> Activity: Starting with the line that contains "right -> left", copy each line exactly through the end of the listing, and omit all pictures.
==================================================
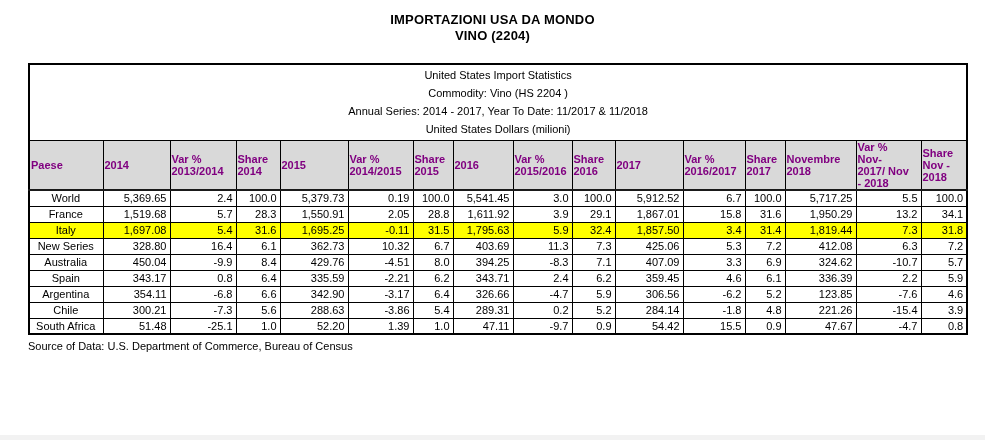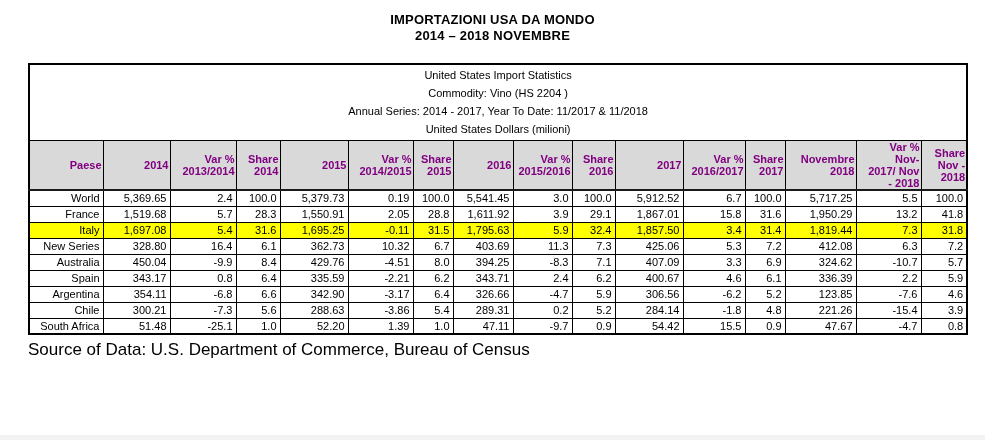"VINO (2204)" div { html: none -> <div>VINO (2204)</div> }
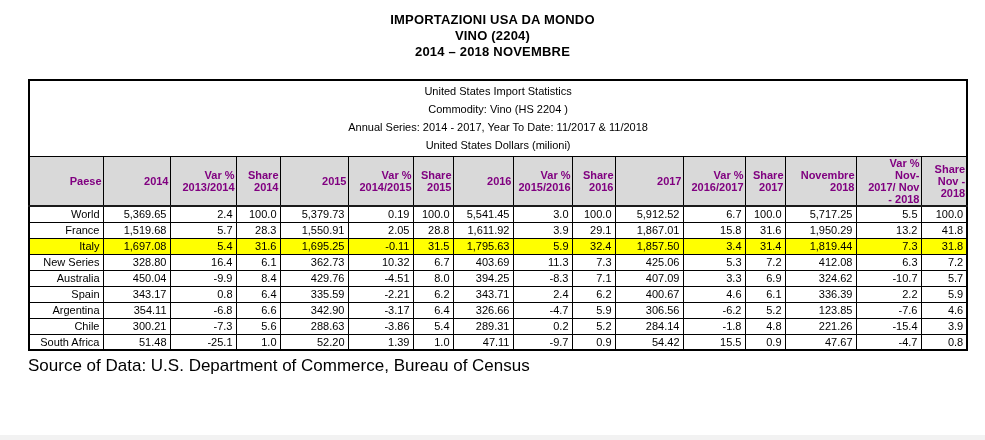"2014 – 2018 NOVEMBRE" div { html: <div>2014 – 2018 NOVEMBRE</div> -> none }
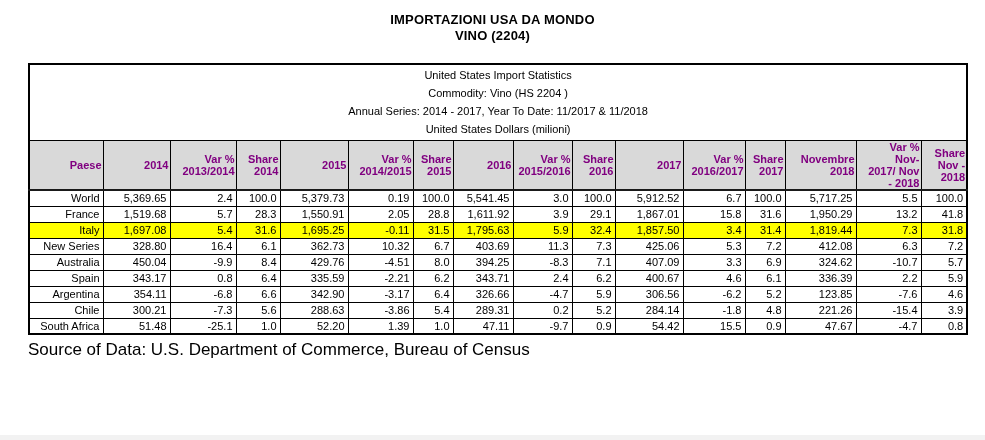"Var %" tr.header-row th { text-align: right -> left }
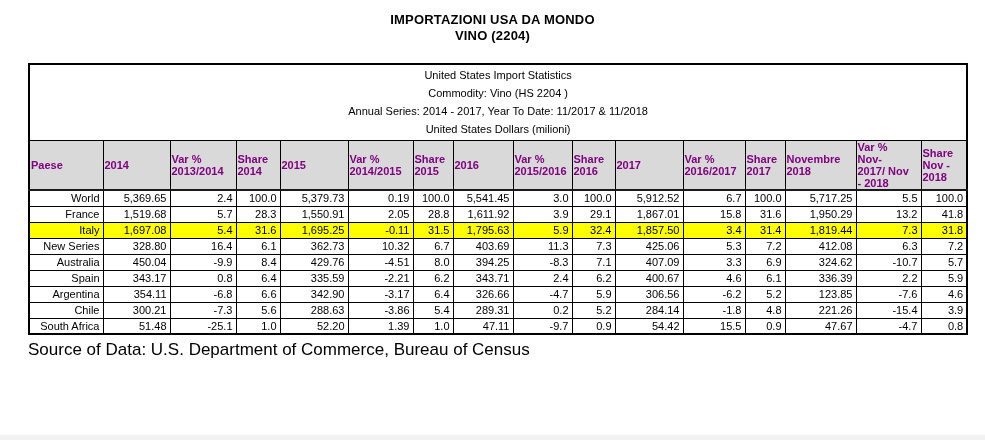"World" tbody td.country { text-align: right -> center }
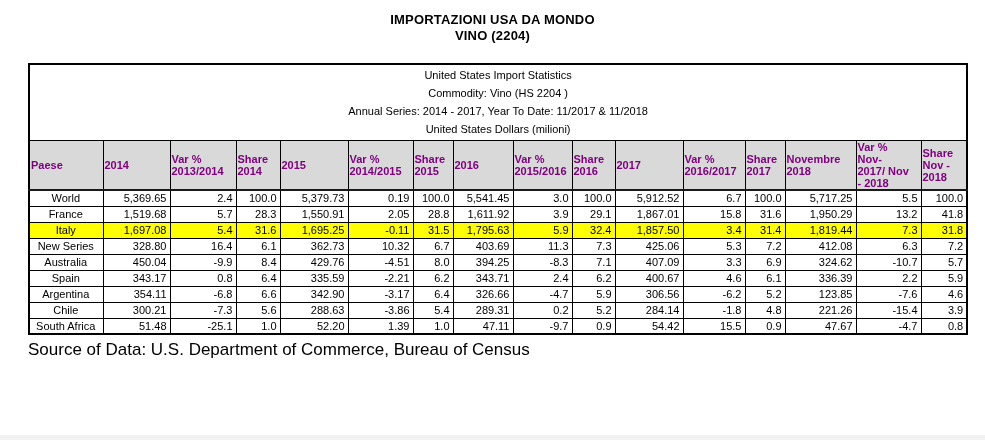"41.8" td.num { text: 41.8 -> 34.1 }
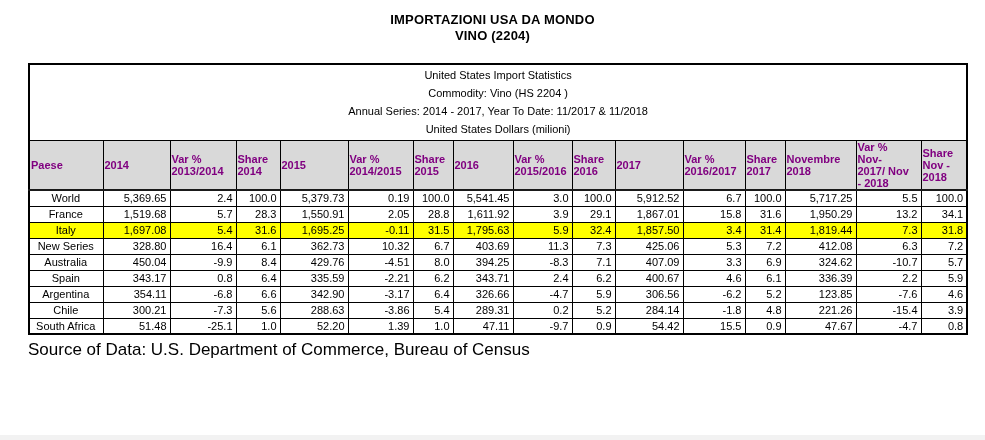"400.67" td.num { text: 400.67 -> 359.45 }
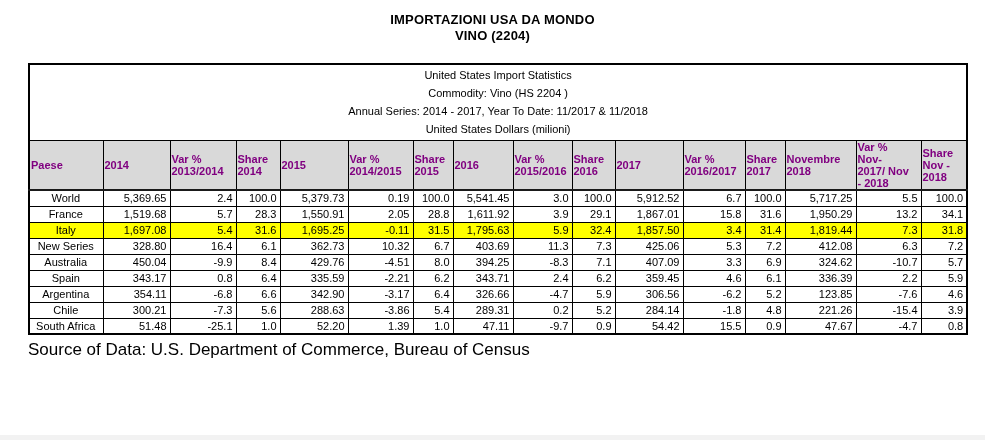"Source of Data: U.S. Department" .footer { font-size: 17px -> 11px }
==================================================
> Problem solution:
"Var %" tr.header-row th { text-align: right -> left }
"World" tbody td.country { text-align: right -> center }
"41.8" td.num { text: 41.8 -> 34.1 }
"400.67" td.num { text: 400.67 -> 359.45 }
"Source of Data: U.S. Department" .footer { font-size: 17px -> 11px }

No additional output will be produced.